0

I have a collection of about 1.4 million tweets in a MongoDB collection. I want to find all that are NOT retweets, and am using Python. The structure of a document is as follows:

{
  '_id': ObjectId('59388c046b0c1901172555b9'), 
  'coordinates': None, 
  'created_at': datetime.datetime(2016, 8, 18, 17, 17, 12),
  'geo': None,
  'is_quote': False,
  'lang': 'en',
  'text': b'Adam Cole Praises Kevin Owens + A Preview For Next Week\xe2\x80\x99s',
  'tw_id': 766323071976247296,
  'user_id': 2231233110,
  'user_lang': 'en',
  'user_loc': 'main; @Kan1shk3',
  'user_name': 'sheezy0',
  'user_timezone': 'Chennai'
}

I can write a query that works to find the particular tweet from above:

twitter_mongo_collection.find_one({
  'text': b'Adam Cole Praises Kevin Owens + A Preview For Next Week\xe2\x80\x99s'
})

But when I try to find retweets, my code doesn't work, for example I try to find any tweets that start like this:

'text': b'RT some tweet'

Using this query:

find_one( {'text': {'$regex': "/^RT/" } }  )

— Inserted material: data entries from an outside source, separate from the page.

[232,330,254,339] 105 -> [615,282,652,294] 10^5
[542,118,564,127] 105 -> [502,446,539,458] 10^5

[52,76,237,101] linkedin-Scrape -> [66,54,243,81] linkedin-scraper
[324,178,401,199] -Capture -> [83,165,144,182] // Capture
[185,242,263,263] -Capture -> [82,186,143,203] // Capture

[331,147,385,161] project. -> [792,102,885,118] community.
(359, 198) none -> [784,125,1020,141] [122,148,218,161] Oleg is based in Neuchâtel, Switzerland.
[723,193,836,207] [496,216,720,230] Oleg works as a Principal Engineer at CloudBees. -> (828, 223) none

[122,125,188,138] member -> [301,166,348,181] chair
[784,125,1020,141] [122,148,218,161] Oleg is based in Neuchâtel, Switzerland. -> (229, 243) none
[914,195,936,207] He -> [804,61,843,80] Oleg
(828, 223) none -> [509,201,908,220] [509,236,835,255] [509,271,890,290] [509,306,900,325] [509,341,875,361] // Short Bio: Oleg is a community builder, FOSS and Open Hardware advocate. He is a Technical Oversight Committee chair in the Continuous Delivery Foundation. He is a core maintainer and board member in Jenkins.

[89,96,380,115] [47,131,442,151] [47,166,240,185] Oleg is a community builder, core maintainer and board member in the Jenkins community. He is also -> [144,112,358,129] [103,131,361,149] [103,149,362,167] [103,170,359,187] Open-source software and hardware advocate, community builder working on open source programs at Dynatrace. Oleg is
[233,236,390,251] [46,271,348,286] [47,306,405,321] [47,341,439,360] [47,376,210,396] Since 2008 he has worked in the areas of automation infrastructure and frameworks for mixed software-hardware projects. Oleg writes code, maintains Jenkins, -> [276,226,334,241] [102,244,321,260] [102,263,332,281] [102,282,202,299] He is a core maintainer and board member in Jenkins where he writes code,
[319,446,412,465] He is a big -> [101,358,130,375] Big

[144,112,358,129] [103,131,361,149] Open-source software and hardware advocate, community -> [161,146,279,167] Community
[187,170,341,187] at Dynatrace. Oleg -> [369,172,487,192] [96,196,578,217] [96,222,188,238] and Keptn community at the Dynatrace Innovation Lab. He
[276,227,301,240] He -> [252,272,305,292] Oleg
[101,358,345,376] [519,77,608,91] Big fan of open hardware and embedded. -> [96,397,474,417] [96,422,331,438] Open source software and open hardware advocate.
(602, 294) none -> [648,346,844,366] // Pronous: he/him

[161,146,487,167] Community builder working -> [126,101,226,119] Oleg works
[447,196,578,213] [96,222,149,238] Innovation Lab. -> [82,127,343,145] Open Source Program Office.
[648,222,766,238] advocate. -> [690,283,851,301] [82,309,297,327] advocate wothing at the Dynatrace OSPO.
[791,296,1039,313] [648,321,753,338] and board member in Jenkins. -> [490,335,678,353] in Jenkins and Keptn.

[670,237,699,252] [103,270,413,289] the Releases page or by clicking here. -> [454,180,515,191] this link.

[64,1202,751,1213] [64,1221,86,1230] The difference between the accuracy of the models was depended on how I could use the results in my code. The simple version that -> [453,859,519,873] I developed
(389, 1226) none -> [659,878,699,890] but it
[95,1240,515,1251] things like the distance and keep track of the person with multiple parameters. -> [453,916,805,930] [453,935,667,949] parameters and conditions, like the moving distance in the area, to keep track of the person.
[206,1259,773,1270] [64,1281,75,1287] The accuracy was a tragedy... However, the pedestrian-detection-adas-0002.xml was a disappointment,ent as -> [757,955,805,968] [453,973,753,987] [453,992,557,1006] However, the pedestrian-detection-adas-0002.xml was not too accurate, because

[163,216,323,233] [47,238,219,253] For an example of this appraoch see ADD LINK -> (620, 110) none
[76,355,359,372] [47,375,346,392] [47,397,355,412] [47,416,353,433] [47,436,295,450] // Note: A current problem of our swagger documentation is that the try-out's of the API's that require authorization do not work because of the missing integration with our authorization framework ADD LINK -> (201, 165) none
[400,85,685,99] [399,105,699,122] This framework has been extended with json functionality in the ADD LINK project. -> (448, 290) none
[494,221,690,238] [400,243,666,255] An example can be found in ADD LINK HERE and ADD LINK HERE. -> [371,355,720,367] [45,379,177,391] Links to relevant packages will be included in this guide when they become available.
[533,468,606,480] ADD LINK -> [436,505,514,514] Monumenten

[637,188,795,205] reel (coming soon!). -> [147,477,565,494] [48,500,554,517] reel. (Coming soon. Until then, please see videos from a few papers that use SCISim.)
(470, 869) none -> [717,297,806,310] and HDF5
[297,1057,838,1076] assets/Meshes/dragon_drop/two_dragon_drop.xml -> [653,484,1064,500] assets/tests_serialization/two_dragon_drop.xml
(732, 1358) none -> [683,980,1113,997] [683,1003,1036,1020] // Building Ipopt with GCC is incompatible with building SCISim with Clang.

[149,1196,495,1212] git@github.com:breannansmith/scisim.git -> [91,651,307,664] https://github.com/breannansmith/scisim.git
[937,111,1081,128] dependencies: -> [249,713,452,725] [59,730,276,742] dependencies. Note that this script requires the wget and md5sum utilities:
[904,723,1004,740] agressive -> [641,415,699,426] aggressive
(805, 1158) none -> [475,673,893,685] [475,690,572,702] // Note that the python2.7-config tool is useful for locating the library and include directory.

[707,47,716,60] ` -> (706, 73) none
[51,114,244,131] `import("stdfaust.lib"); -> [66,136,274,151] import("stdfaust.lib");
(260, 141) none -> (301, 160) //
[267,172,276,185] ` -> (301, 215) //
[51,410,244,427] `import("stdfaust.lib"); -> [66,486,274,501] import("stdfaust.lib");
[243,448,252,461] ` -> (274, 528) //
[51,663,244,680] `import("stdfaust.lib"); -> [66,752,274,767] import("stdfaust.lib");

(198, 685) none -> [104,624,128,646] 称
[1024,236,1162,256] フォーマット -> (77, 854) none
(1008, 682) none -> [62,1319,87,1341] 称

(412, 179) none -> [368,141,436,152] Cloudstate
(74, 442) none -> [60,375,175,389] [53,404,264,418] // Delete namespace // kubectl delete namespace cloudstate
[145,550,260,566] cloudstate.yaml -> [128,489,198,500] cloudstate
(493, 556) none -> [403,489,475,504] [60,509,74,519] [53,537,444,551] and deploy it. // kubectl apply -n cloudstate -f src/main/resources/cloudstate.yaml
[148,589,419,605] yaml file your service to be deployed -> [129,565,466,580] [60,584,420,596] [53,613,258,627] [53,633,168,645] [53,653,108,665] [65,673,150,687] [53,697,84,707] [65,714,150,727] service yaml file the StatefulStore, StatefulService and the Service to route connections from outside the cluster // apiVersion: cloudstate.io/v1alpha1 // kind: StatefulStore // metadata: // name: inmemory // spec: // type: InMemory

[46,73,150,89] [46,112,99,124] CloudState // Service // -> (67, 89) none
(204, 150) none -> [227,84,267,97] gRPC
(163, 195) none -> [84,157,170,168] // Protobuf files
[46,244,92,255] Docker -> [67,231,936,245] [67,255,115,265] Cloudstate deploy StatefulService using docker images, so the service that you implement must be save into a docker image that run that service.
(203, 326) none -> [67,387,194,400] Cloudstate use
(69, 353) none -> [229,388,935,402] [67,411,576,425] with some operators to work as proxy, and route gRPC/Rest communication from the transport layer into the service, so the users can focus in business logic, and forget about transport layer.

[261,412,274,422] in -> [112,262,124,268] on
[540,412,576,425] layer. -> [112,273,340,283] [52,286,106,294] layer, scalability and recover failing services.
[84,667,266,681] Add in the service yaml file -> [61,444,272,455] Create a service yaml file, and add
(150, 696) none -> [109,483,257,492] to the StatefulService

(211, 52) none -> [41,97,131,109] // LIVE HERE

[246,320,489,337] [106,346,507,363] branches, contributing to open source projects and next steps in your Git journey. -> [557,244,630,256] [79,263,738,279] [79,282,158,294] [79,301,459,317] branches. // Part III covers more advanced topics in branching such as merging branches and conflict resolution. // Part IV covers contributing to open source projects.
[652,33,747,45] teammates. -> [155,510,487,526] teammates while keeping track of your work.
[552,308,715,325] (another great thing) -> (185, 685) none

It doesn't return an error, but it doesn't find anything. I suspect it has something to do with that 'b' at the beginning before the text starts. I know I also need to put '$not:' in there somewhere but am not sure where.

Thanks!

  • I forgot to mention that I also tried this: regx = re.compile("^RT") twitter_mongo_collection.find_one({"text": regx}) and it didn't return anything. – Emma Freeman Jun 08 '17 at 03:19
  • When using `$regex` with a "string" you don't include the slashes, so `{ '$regex': '^RT' }` is the correct syntax. Usage with `re.compile` should also be correct though. Can you at least identify a document you think you "should match"? Showing that might point to the problem. – Neil Lunn Jun 08 '17 at 03:26
  • Thanks! It still doesn't work with the slashes removed. A document that should match is : 'text': b'RT @hewittsprints: Professional, Personalised, Design and Print Service Cards available to order'. I'm not sure what the 'b' is, but since it was necessary for my other search query to work, I'm assuming it's important here too, I just don't know how to include it. – Emma Freeman Jun 08 '17 at 03:29
  • It means it's a byte string literal. I don't "think" it should have an effect. What about just testing for `"RT"` ( as a test ) in case it's not in fact the actual start, so drop the anchor from the regex. I also thought twitter feeds actually had a boolean value for "retweet", which maybe has been stripped from your data but really should be there since that would be better than a regex. – Neil Lunn Jun 08 '17 at 03:33
  • Maybe `re.compile(b'^RT')`? Taken from [Regular expression parsing a binary file?](https://stackoverflow.com/questions/5618988/regular-expression-parsing-a-binary-file) – Neil Lunn Jun 08 '17 at 03:44

2 Answers2

0

It looks like your regex search is trying to match the string
b'RT'
but you want to match strings like
b'RT some text afterwards'

try using this regex instead
find_one( {'text': {'$regex': "/^RT.*/" } } )

0

I had to decode the 'text' field that was encoded as binary. Then I was able to use

twitter_mongo_collection.find_one( { {'text': { '$not': re.compile("^RT.*") } } )

to find all the documents that did not start with "RT".